先日からまた、ドローイングワークショップに通い始めた。金曜昼、大概は弁当持参で学校に出向き、三時間ひたすらファッションモデルを描く。最初の一時間くらいは「素体」でウォームアップ、ボディスーツのようなぴったりした服のモデルが1分2分でどんどんポーズを変えるので鉛筆クロッキーが精一杯。途中からは「ガーメント(衣服)」といって、ボディラインの隠れた着衣状態で、布と体の関係性を確かめていく。通常は3分くらい、最大でも5分。こちらには着彩する余地もある。ファッションドローイングの宿題が終わらない落ちこぼれ学生は補講として、技能の高い学生はさらなる鍛錬の場として、単位にならないこの授業に熱心に出席する。「参加無料で一流モデルが描ける」ということで、私のような卒業生、本職のイラストレーターやファッション科の別の先生なども来たりする。

キチ先生は人体をボックスに分割するメソッドを使って、まったく絵の描けない子でも、プロとしての必要最低限に至るまで徹底的に指導する。1年生は「服なんて百年早い!」と、ひたすら箱人間だけを描かされる。フリルやドレープの表現、マーカー塗りを教わるのはずっと後。「諸君はイラストレーターではない、あくまでデザイナーである。共同作業者に設計図を伝えるヴィジュアルランゲージとしての画が描ければそれでいい」というのが指導方針、描き順も厳格に決まっていて、お習字教室みたいだ。

一方の私は「形は十分に取れているから、好きに描きなさい」と言われている。顔にズームしたり、いきなり面を捉えたり、重心をとるのに苦労している子の横で、紙面に風を吹かせて反重力っぽく描いたり。「グラフィックのヒトはこうやるよね、でもファッションなら、こう」と指導の比較対象に挙げられることもある。今まではデッサンかマンガ風にしか描けなかった人体を別のデフォルメで描けるようになった。ファッション画の核は「10頭身上等」かつ「ポージング命」。そんな意識で人体を描いた経験はなかったが、慣れると気持ちいい。

通えば通うほど、「反復練習の効果が出ているな」と思うことがある。1年前よりも迷い線が減った。線を引きながら次に足す色(=面)について考えを巡らす回路も開いた。細部の失敗を全体の見栄えで誤魔化すのも上手になった。失敗をおそれずにアナログで色を塗る度胸も、紙面全体の構図を考える計画性も、ずいぶん会得した。過去に描いたもののどこがどう下手なのか、客観視できるまでの時間が短縮された。下書きのような絵を人目に晒すことにも慣れた。数十枚描いたうち、いいなと思えるものはほんの数枚で、それだけを手元に残してあとは全部その場で捨てる。その潔さも訓練で身につくものだ。「金曜午後は、初心に戻って学校で絵を描く日」と決めることで、一週間のリズムもできた。これもとても大事。

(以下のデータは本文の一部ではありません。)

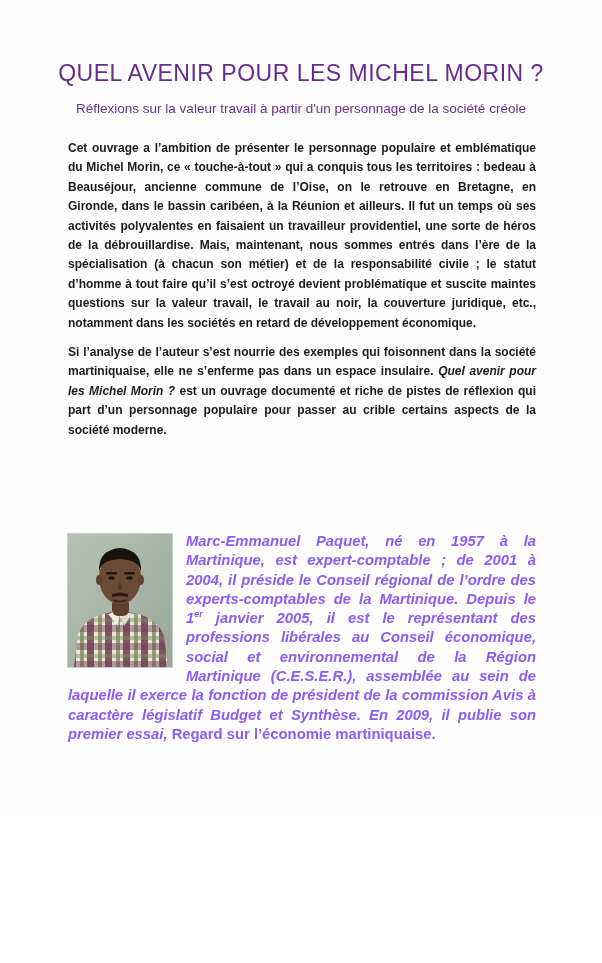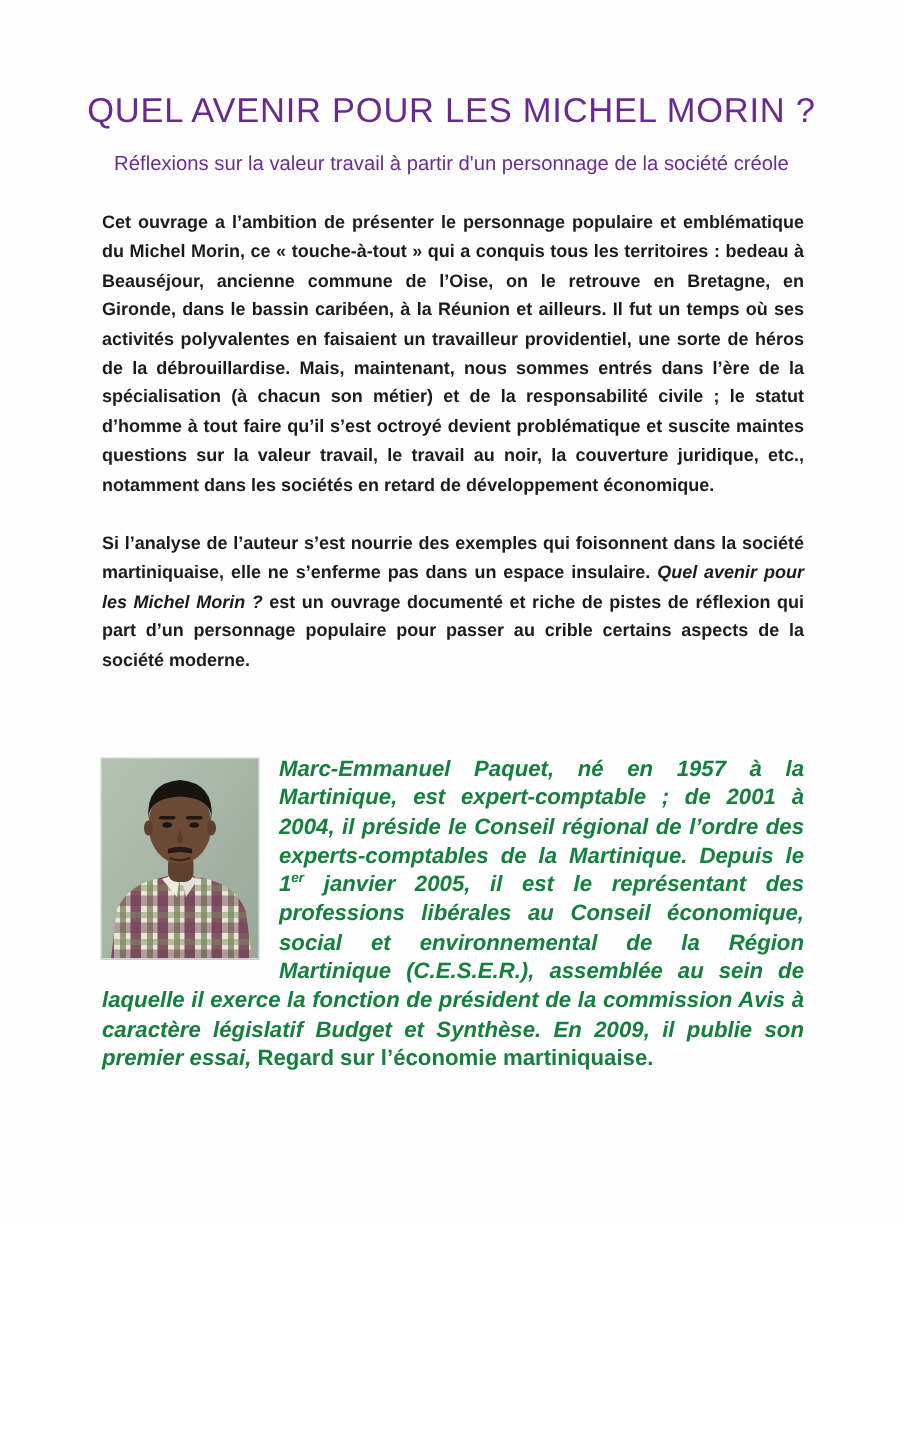--- a/index.html
+++ b/index.html
@@ -44,34 +44,34 @@
     position: absolute;
     top: 139px;
     left: 68px;
     width: 468px;
     font-size: 12px;
     line-height: 19.4px;
     font-weight: 700;
     text-align: justify;
     color: #1b1b1b;
   }
-  .synopsis p + p { margin-top: 20px; }
+  .synopsis p + p { margin-top: 10px; }
   .italic { font-style: italic; }
 
   .author-block {
     position: absolute;
-    top: 504px;
+    top: 532px;
     left: 68px;
     width: 468px;
     font-size: 14.8px;
     line-height: 19.3px;
     font-style: italic;
     font-weight: 600;
     text-align: justify;
-    color: #15803d;
+    color: #8b5cf6;
   }
   .author-photo-wrap {
     float: left;
     width: 104px;
     height: 133px;
     margin: 2px 14px 4px 0;
     outline: 1px solid #c8cfc8;
   }
   .author-photo-wrap svg { display: block; width: 104px; height: 133px; }
   .author-name { font-weight: 700; }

手が眼の解像度を高め、眼の解像度が高まると、手も早く動かせる。深く考えずにササッと線を決められるようになれば、そのぶん、同じ2分間3分間の中で「考える」時間を長く取ることができる。この時間配分こそが、いわゆるクリエイティビティの肝である。眼前のモデルを捉えるのに精一杯のうちは、そこに自分のアイディアを足していくのは難しい。文章を書くのも、立体物を作るのも、歌や楽器演奏も、プログラミングも、同じだろう。

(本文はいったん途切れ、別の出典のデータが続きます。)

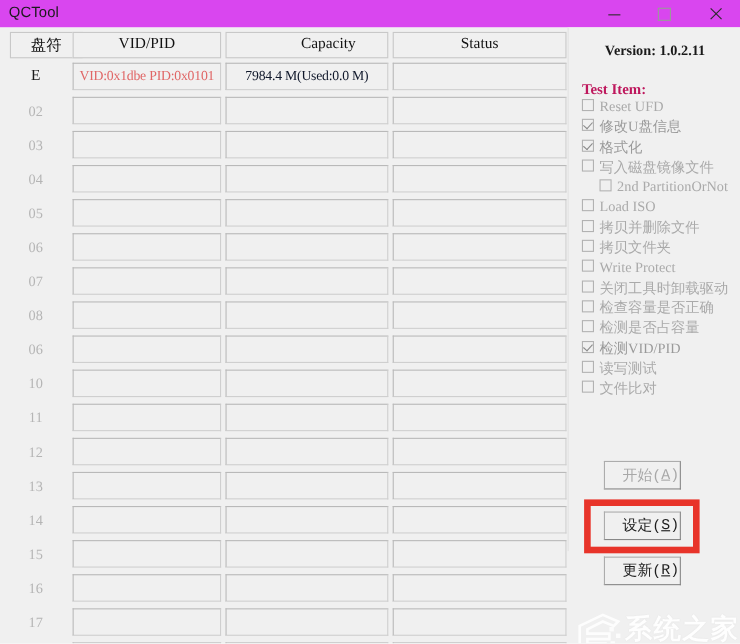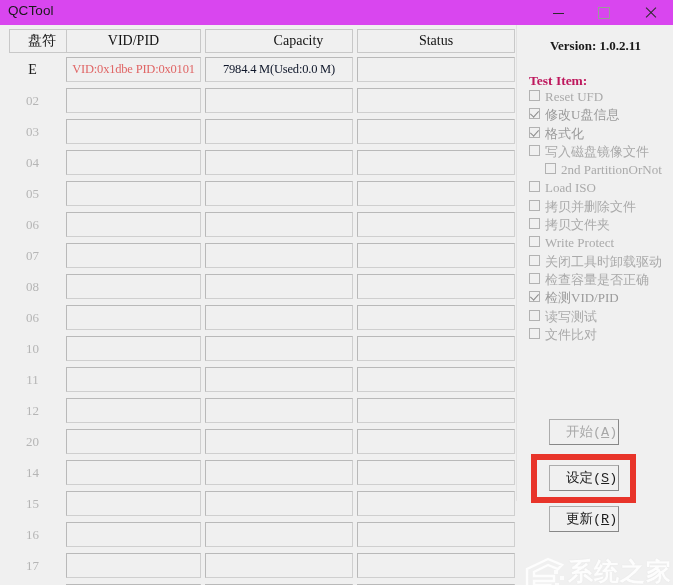--- a/index.html
+++ b/index.html
@@ -437,21 +437,21 @@
               <span class="txt-vid"></span>
             </div>
             <div class="cell c-cap">
               <span class="txt-cap"></span>
             </div>
             <div class="cell c-status">
               <span></span>
             </div>
           </div>
           <div class="grid-row">
-            <div class="rownum">20</div>
+            <div class="rownum">13</div>
             <div class="cell c-vidpid">
               <span class="txt-vid"></span>
             </div>
             <div class="cell c-cap">
               <span class="txt-cap"></span>
             </div>
             <div class="cell c-status">
               <span></span>
             </div>
           </div>
@@ -558,20 +558,24 @@
             <span class="chk-box"></span>
             <span class="chk-label">Write Protect</span>
           </div>
           <div class="chk-row">
             <span class="chk-box"></span>
             <span class="chk-label">关闭工具时卸载驱动</span>
           </div>
           <div class="chk-row">
             <span class="chk-box"></span>
             <span class="chk-label">检查容量是否正确</span>
+          </div>
+          <div class="chk-row">
+            <span class="chk-box"></span>
+            <span class="chk-label">检测是否占容量</span>
           </div>
           <div class="chk-row on">
             <span class="chk-box checked"></span>
             <span class="chk-label">检测VID/PID</span>
           </div>
           <div class="chk-row">
             <span class="chk-box"></span>
             <span class="chk-label">读写测试</span>
           </div>
           <div class="chk-row">

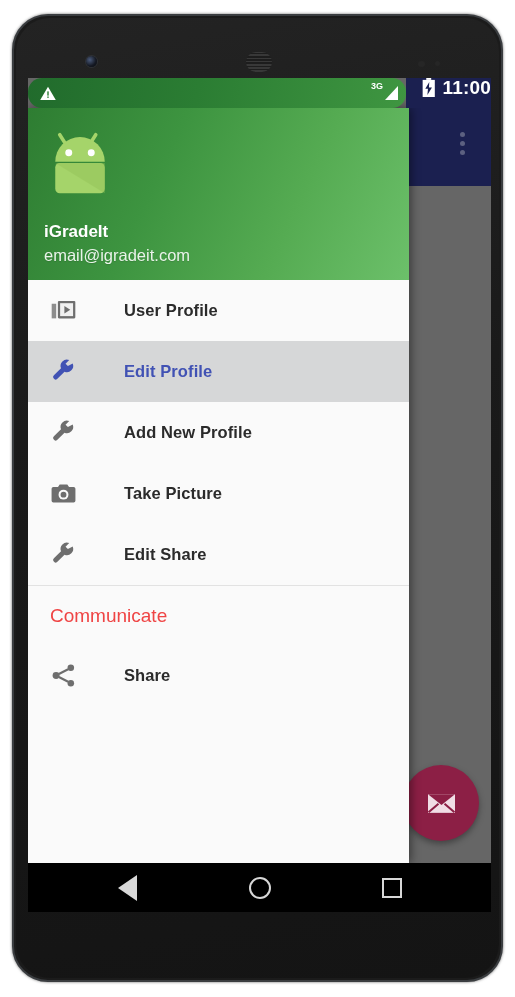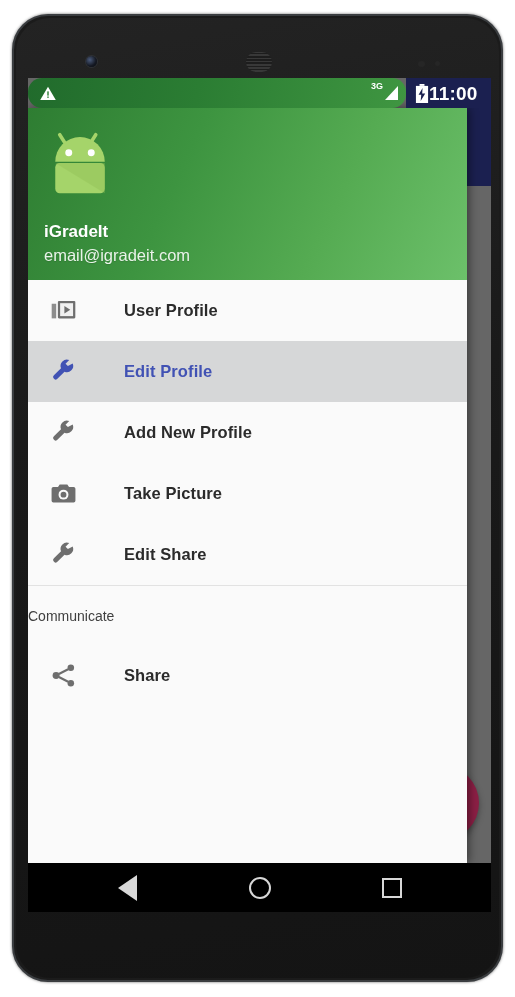--- a/index.html
+++ b/index.html
@@ -64,21 +64,21 @@
     display: flex; align-items: center;
   }
   #statusbar-left {
     position: absolute; left: 0; top: 0; width: 378px; height: 30px;
     background: linear-gradient(100deg, #216b2c 0%, #2b7d33 45%, #3f9641 100%);
     display: flex; align-items: center; padding-left: 11px; border-radius: 14px;
   }
   #statusbar-right {
     position: absolute; left: 378px; top: 0; right: 0; height: 30px;
     background: #1b2050;
-    display: flex; align-items: center; padding-left: 9px; 
+    display: flex; align-items: flex-start; padding-left: 16px; gap: 7px;
   }
   .warn-icon { width: 18px; height: 17px; }
   .sig-group {
     position: absolute; right: 8px; top: 4px;
     display: flex; align-items: flex-end; gap: 2px;
   }
   .sig-3g { color: #fff; font-size: 9px; font-weight: bold; line-height: 1; margin-bottom: 9px; }
   .sig-tri { width: 0; height: 0; border-left: 13px solid transparent; border-bottom: 14px solid #ffffff; }
   .batt-icon { width: 14px; height: 19px; }
   .clock {
@@ -114,21 +114,21 @@
     display: flex; align-items: center; justify-content: center;
     z-index: 6;
     box-shadow: 0 3px 6px rgba(0,0,0,.35);
     cursor: pointer;
   }
   #fab svg { width: 33px; height: 33px; }
 
   
   #drawer {
     position: absolute; left: 0; top: 30px;
-    width: 439px; bottom: 0;
+    width: 381px; bottom: 0;
     background: #fafafa;
     z-index: 10;
     overflow: hidden;
     box-shadow: 2px 0 9px rgba(0,0,0,.45);
   }
 
   #drawer-header {
     position: relative;
     height: 172px;
     background: linear-gradient(115deg, #2e7d32 0%, #3d9440 35%, #55ab52 68%, #6cc06a 100%);
@@ -168,22 +168,23 @@
     letter-spacing: .1px;
   }
   .nav-item.selected .nav-label { color: #4152b4; }
 
   .nav-divider {
     height: 1px; background: #e2e2e2; margin: 0;
   }
   .nav-subheader {
     height: 59px;
     display: flex; align-items: center;
-    font-size: 14px;
-    color: #404040;
+    padding-left: 22px;
+    font-size: 19px;
+    color: #ef4444;
   }
 
   
   #navbar {
     position: absolute; left: 14px; top: 847px;
     width: 463px; height: 49px;
     background: #000000;
     display: flex; align-items: center; justify-content: center;
     gap: 0;
   }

不思議なことに、デジタル作業をしている過程では、こうした「効果」は体感しづらい。ベジェ曲線を引くのが早くなったな、と気づいてもここまでの悦びはないし、自動化できない細かな操作を手で片付けているときなど、苛立ちのほうが優る。物理的に紙と向き合い、取り返しのつかない線を引き、ヤレをゴミ箱に捨てる、体を使った感覚が、重要なんだろうと思う。

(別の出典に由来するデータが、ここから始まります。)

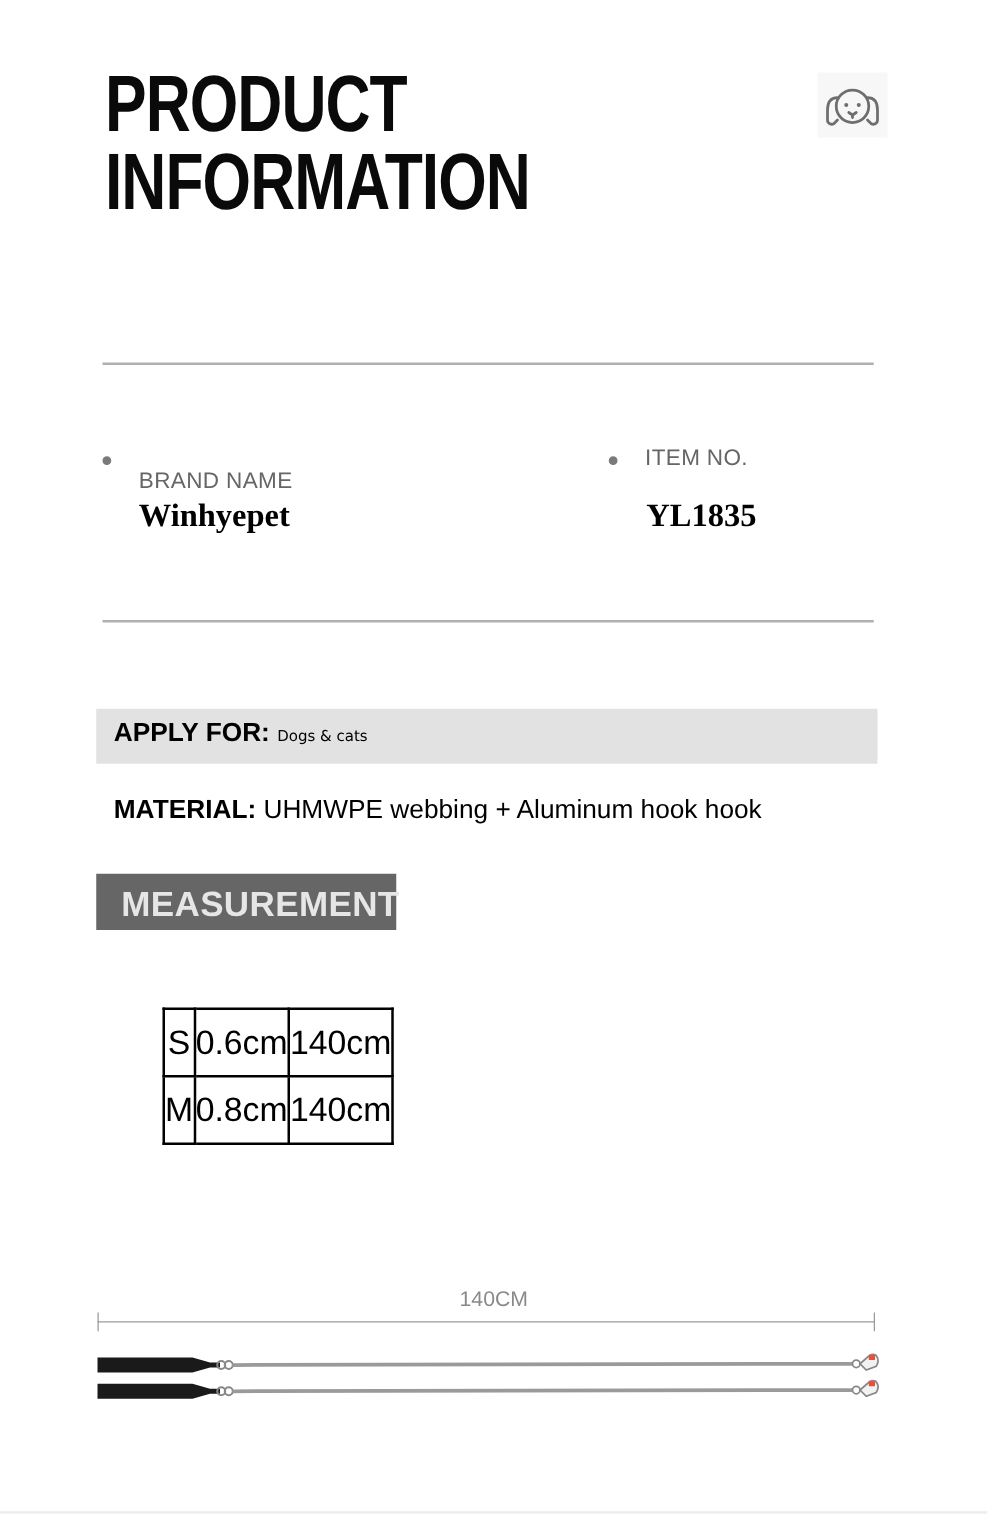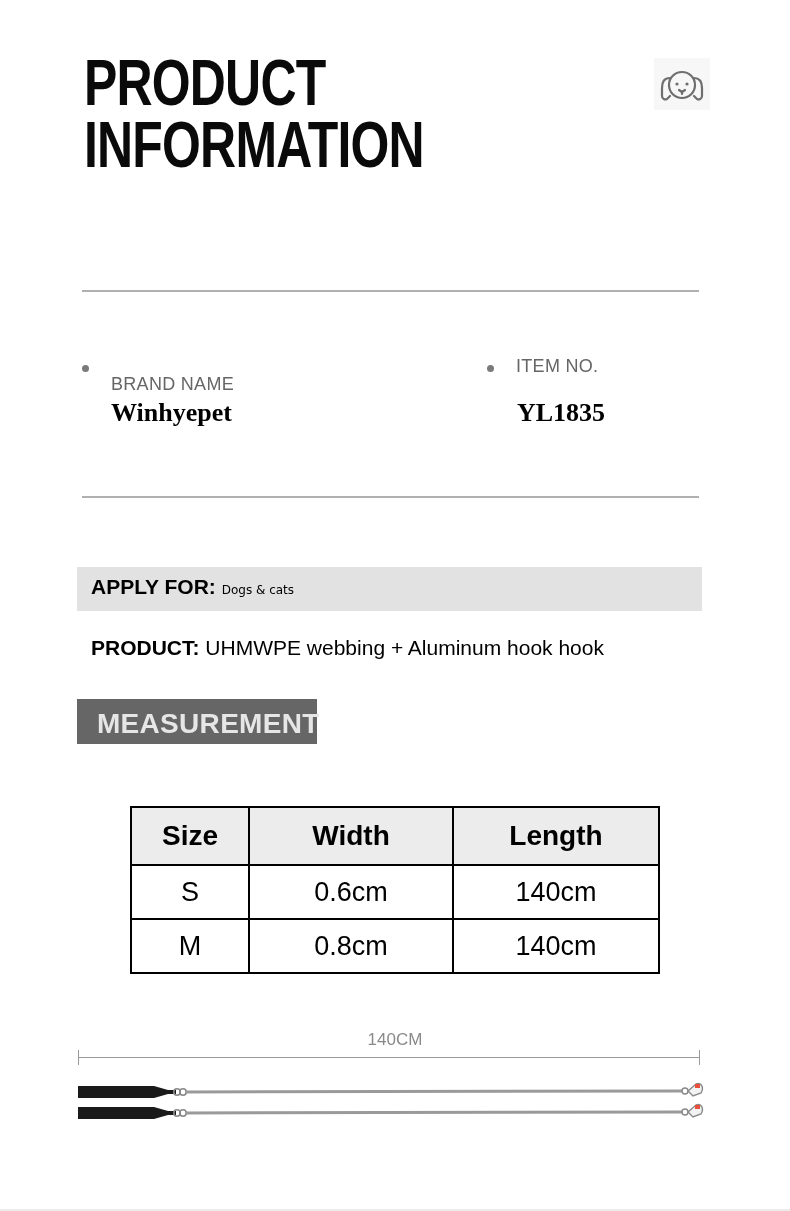--- a/index.html
+++ b/index.html
@@ -75,34 +75,29 @@
 
 <div class="abs divider" style="top:496px;"></div>
 
 <div class="abs apply-bar"></div>
 <div class="abs apply-text">
   <b>APPLY FOR:</b>
   <span class="val">Dogs &amp; cats</span>
 </div>
 
 <div class="abs material-text">
-  <b>PRODUCT:</b>
+  <b>MATERIAL:</b>
   <span>UHMWPE webbing + Aluminum hook hook</span>
 </div>
 
 <div class="abs meas-box"></div>
 <div class="abs meas-text">MEASUREMENT</div>
 
 <table class="size-table">
   <tbody>
-      <tr>
-    <th class="col1">Size</th>
-    <th class="col2">Width</th>
-    <th class="col3">Length</th>
-  </tr>
   <tr>
     <td>S</td>
     <td>0.6cm</td>
     <td>140cm</td>
   </tr>
   <tr>
     <td>M</td>
     <td>0.8cm</td>
     <td>140cm</td>
   </tr>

同じ時間に同じ分量でずっと同じことを続ける、毎回の変化は小さくても大きな自信を得る、という意味では、ジムで筋トレをするのにも近い。私はこうした地道な反復練習が昔から大の苦手なのだが、絵を描くことは好きで、新鮮な悦びが続いている。同じことを、英語学習とか、目的を決めた勉強の読書とか、他の(苦手意識のある)ことに応用できるんじゃないかとも考える。そのときのポイントは「体を使う」ことだ、と発見できただけでも、通い続けた価値があった。今こうして字数を決めて日記を書いてみるのも、この授業がヒントになっている。